Look below for the lines from the one with "color: #7f1d1d ->" to the one with "background: #c2410c ->", and copy exactly those lines, both ends included.
^^^^^^^^
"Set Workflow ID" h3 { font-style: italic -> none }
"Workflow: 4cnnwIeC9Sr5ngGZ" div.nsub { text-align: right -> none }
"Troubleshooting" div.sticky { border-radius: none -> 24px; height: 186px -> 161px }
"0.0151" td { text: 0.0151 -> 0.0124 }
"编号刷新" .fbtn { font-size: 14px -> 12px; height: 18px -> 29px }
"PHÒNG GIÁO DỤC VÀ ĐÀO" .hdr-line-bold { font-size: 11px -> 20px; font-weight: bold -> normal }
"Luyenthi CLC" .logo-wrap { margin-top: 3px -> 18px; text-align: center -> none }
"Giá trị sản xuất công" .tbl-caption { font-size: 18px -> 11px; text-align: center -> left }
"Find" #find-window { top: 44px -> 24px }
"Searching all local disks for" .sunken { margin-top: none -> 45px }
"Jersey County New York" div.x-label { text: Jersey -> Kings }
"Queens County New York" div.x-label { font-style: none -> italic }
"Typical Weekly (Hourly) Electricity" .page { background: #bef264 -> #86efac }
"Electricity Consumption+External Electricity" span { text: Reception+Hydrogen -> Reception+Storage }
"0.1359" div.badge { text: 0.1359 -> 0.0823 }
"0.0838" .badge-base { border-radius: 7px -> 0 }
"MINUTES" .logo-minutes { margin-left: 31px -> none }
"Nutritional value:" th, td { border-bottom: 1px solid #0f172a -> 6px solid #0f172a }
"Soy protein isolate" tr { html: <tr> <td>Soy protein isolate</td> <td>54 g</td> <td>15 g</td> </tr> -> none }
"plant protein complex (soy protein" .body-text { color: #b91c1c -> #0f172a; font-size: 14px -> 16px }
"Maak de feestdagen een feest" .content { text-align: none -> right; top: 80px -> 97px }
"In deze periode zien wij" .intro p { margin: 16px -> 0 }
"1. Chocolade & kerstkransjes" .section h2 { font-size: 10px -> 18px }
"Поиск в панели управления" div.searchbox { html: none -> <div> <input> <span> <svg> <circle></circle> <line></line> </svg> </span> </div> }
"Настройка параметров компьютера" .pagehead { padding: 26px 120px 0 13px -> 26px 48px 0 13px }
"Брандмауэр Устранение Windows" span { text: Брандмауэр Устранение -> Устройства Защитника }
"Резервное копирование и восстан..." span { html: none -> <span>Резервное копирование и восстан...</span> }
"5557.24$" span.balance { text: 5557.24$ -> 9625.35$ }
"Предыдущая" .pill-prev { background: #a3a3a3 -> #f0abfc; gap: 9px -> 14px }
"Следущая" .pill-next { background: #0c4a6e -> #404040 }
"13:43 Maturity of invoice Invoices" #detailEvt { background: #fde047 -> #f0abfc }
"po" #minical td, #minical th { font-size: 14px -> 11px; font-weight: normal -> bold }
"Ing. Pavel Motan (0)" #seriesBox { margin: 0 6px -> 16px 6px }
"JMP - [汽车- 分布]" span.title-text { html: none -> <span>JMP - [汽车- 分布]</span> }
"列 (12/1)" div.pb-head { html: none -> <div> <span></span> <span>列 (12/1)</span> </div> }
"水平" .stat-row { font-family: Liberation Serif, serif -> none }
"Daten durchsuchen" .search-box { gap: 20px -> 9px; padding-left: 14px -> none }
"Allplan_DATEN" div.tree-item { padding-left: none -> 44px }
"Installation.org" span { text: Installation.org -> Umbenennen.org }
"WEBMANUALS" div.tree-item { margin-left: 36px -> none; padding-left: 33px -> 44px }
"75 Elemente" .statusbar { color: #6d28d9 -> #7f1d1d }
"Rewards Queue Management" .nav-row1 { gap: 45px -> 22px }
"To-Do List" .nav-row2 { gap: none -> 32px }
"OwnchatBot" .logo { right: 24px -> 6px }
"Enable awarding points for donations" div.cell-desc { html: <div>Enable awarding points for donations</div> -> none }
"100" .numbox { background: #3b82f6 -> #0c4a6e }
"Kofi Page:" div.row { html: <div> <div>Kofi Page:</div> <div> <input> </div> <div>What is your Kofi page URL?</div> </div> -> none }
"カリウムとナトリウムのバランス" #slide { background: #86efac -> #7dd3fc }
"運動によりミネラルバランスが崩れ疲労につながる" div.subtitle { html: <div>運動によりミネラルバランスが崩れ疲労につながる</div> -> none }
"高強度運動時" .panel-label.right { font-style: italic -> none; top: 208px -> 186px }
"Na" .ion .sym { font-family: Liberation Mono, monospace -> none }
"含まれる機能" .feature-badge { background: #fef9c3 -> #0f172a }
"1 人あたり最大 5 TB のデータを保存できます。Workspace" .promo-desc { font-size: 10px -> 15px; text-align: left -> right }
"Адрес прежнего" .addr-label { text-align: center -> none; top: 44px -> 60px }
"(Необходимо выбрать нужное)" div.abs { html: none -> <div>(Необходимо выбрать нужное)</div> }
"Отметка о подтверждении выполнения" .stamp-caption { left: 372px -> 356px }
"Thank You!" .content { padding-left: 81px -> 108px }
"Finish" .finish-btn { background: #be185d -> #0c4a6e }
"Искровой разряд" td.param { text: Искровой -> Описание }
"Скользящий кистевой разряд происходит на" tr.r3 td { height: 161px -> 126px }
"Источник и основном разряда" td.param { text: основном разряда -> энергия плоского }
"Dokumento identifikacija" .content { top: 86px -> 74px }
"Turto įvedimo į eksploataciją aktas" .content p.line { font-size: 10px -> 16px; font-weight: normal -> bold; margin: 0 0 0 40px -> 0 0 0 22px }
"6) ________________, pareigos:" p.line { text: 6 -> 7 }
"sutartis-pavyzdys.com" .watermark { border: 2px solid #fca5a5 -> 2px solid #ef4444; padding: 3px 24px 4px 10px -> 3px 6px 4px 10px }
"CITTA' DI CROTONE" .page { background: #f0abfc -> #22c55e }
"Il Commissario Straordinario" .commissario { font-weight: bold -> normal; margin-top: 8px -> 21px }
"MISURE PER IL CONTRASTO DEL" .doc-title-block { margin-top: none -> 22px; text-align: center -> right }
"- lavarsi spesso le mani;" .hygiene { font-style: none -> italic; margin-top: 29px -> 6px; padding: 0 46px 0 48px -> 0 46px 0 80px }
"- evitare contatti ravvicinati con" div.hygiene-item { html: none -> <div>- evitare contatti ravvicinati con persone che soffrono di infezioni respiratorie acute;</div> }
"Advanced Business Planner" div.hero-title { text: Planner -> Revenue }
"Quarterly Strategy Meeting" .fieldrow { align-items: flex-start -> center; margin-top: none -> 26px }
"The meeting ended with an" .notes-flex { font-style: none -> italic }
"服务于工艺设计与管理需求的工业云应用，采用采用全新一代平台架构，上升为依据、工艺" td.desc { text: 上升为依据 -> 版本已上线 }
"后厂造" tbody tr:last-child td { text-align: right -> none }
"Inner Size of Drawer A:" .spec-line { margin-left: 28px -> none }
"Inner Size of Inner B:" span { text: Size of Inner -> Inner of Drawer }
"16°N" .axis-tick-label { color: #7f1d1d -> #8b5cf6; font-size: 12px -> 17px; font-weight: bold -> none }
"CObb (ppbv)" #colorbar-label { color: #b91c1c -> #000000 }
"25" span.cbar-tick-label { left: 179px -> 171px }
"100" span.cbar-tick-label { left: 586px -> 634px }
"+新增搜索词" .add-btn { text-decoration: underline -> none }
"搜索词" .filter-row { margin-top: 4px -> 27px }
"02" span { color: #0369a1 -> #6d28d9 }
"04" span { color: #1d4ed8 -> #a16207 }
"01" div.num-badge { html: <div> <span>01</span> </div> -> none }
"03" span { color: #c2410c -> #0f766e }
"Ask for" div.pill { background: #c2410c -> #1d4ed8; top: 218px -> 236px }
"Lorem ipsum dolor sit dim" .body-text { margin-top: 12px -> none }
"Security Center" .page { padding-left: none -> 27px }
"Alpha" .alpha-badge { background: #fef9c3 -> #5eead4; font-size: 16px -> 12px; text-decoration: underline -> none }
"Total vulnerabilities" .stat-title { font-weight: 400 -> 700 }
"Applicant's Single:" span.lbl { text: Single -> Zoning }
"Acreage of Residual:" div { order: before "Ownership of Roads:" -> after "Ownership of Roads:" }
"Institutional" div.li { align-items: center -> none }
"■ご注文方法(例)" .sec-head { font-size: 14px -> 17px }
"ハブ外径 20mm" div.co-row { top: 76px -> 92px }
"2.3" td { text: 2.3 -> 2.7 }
^^^^^^^^
Result of the exercise →
"16°N" .axis-tick-label { color: #7f1d1d -> #8b5cf6; font-size: 12px -> 17px; font-weight: bold -> none }
"CObb (ppbv)" #colorbar-label { color: #b91c1c -> #000000 }
"25" span.cbar-tick-label { left: 179px -> 171px }
"100" span.cbar-tick-label { left: 586px -> 634px }
"+新增搜索词" .add-btn { text-decoration: underline -> none }
"搜索词" .filter-row { margin-top: 4px -> 27px }
"02" span { color: #0369a1 -> #6d28d9 }
"04" span { color: #1d4ed8 -> #a16207 }
"01" div.num-badge { html: <div> <span>01</span> </div> -> none }
"03" span { color: #c2410c -> #0f766e }
"Ask for" div.pill { background: #c2410c -> #1d4ed8; top: 218px -> 236px }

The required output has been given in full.